**What the exercise asks**.
Your copy of the lines below must match them exactly and contain no images.
───── Data to examine
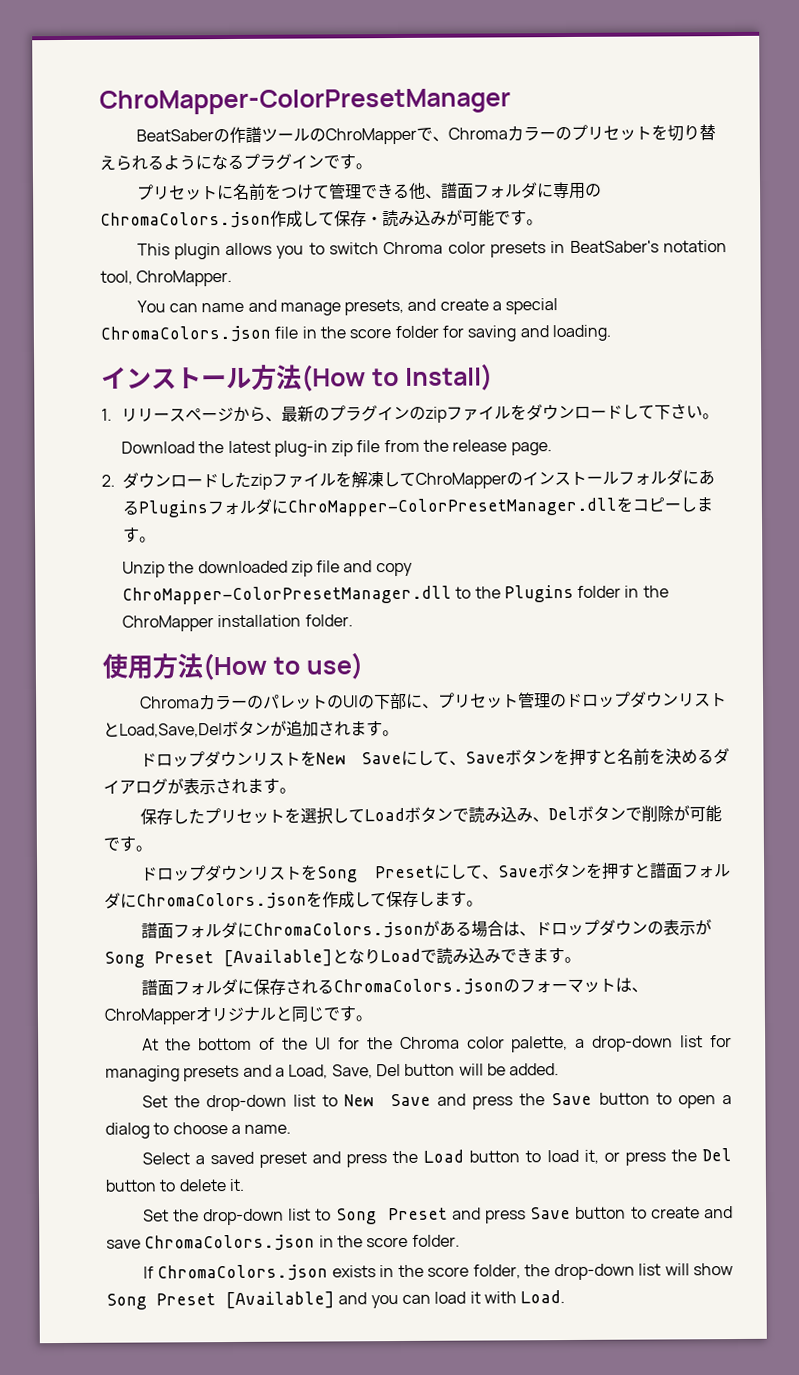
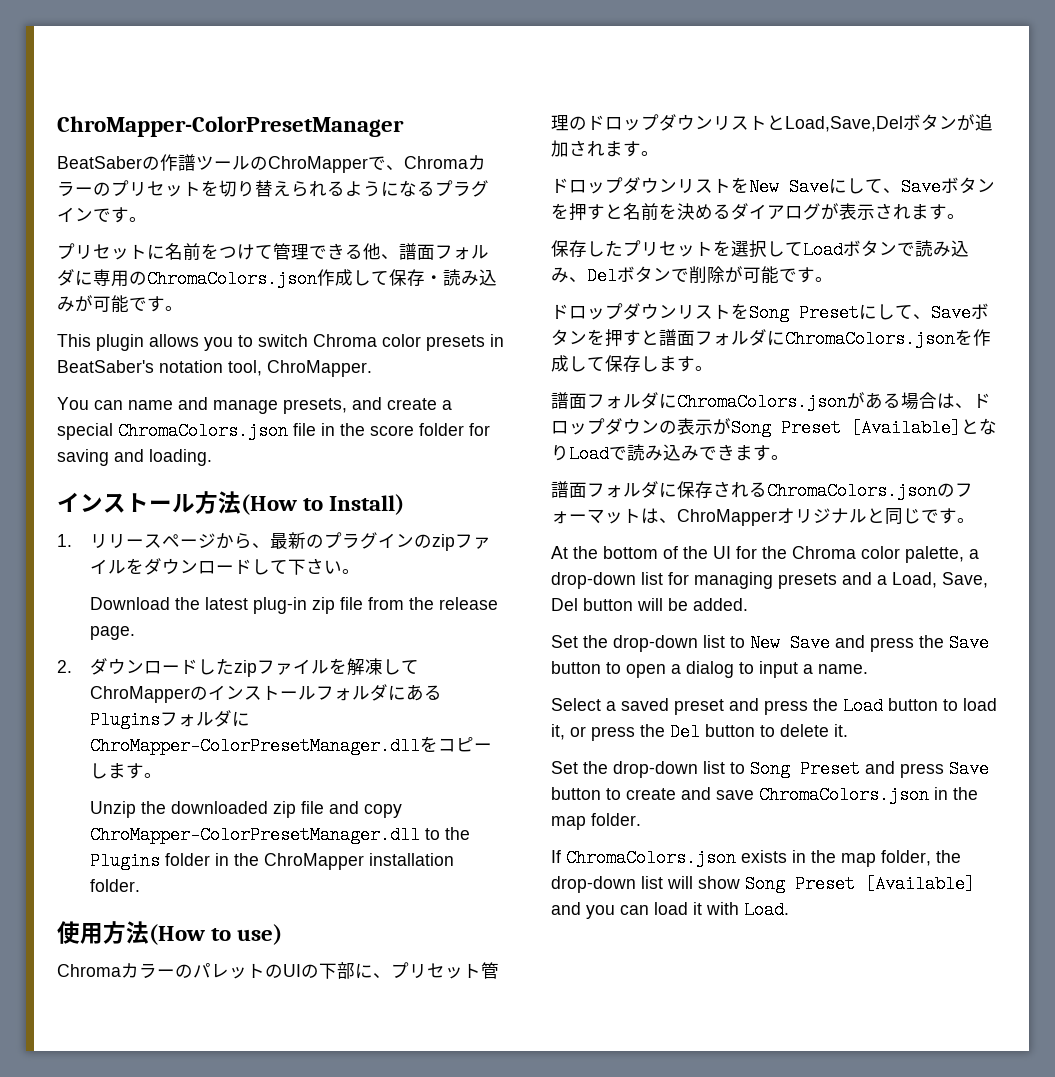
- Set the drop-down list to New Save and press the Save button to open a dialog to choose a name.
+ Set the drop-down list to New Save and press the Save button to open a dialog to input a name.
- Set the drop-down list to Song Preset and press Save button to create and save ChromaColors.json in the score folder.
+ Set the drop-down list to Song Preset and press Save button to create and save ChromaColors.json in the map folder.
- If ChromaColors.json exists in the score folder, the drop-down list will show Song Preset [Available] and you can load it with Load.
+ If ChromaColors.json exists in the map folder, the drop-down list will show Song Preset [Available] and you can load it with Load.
──────────
**Answer to the problem**.
- Set the drop-down list to New Save and press the Save button to open a dialog to choose a name.
+ Set the drop-down list to New Save and press the Save button to open a dialog to input a name.
- Set the drop-down list to Song Preset and press Save button to create and save ChromaColors.json in the score folder.
+ Set the drop-down list to Song Preset and press Save button to create and save ChromaColors.json in the map folder.
- If ChromaColors.json exists in the score folder, the drop-down list will show Song Preset [Available] and you can load it with Load.
+ If ChromaColors.json exists in the map folder, the drop-down list will show Song Preset [Available] and you can load it with Load.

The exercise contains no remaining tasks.